Abriu-o. Ao frigorífico. Dentro do nada encontrou umas sobras de Roquefort, uma taça meia de vibrantes bagos de romã, espinafres e meia dúzia de cogumelos - ainda - frescos. Virou o olhar em direção à bancada e deparou-se com umas pêras escondidas no cesto, onde já tinha ido parar um intruso pão de centeio caseiro vindo do monte. Do armário baixou dois frascos: um com nozes e outro com mel. Ligou o forno.

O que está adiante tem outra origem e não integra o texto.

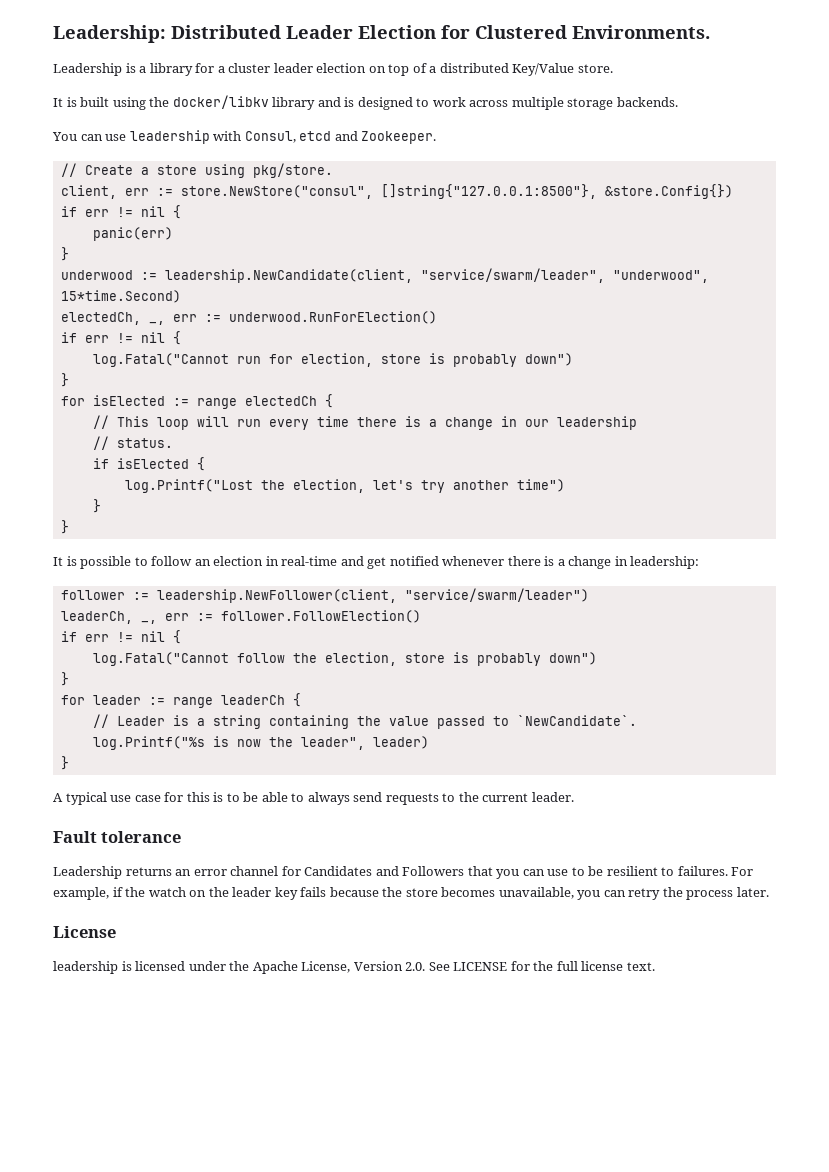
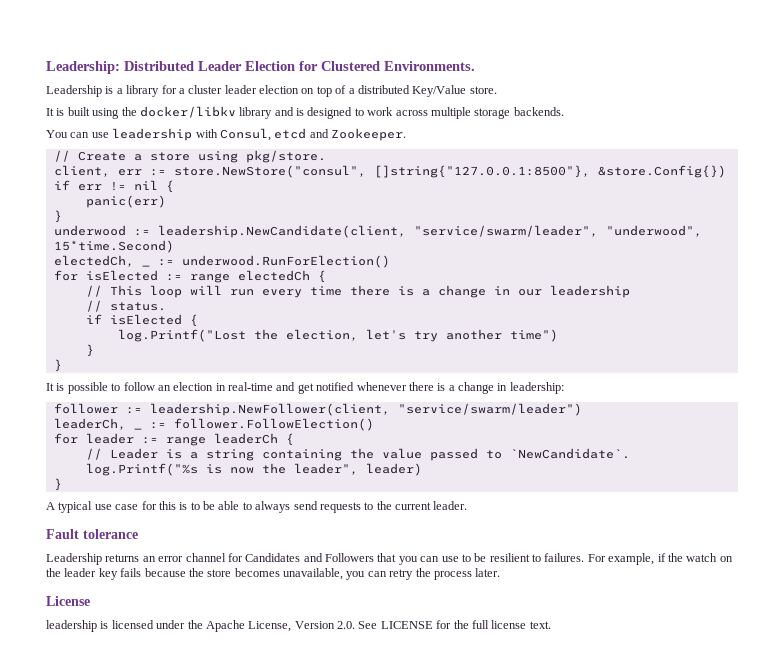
[148,314,197,325] _, err -> [141,265,150,267] _
[60,331,181,345] [92,353,573,367] [60,373,69,387] // if err != nil { // log.Fatal("Cannot run for election, store is probably down") // } -> (390, 261) none
[140,613,189,624] _, err -> [133,428,142,430] _
[60,630,181,644] [92,652,597,666] [60,672,69,686] // if err != nil { // log.Fatal("Cannot follow the election, store is probably down") // } -> (374, 424) none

Cortou as pêras ao meio com precisão, arrancou-lhe o coração, e dispô-las num tabuleiro cerâmico com a ferida à vista. Meticulosamente, recheou-as de queijo e de nozes quebradas com a raiva dos dedos. Enquanto isso, o mel esperava pela sua vez que não tardou em chegar. Amornado pelas mãos, desceu num fio doce, suave e delicado. Era a cura que a ferida pedia. O calor do forno tomou conta do resto.

Um quarto de hora depois - mais coisa, menos coisa - uma vigorosa e fresca salada, temperada somente com um pouco de limão, encheu de cor a saladeira: o verde dos espinafres, o vermelho vivo da romã e o bege dos cogumelos, entretanto laminados. O acompanhamento perfeito para as perfumadas pêras ainda a fervilhar.

A mesa enchia-se daquele amor incondicional, temperado de memória e cheiros que vinham de outros tempos. Paz. Harmonia. Silêncio.

Silêncio? O telefone fazia-se, afinal, ouvir.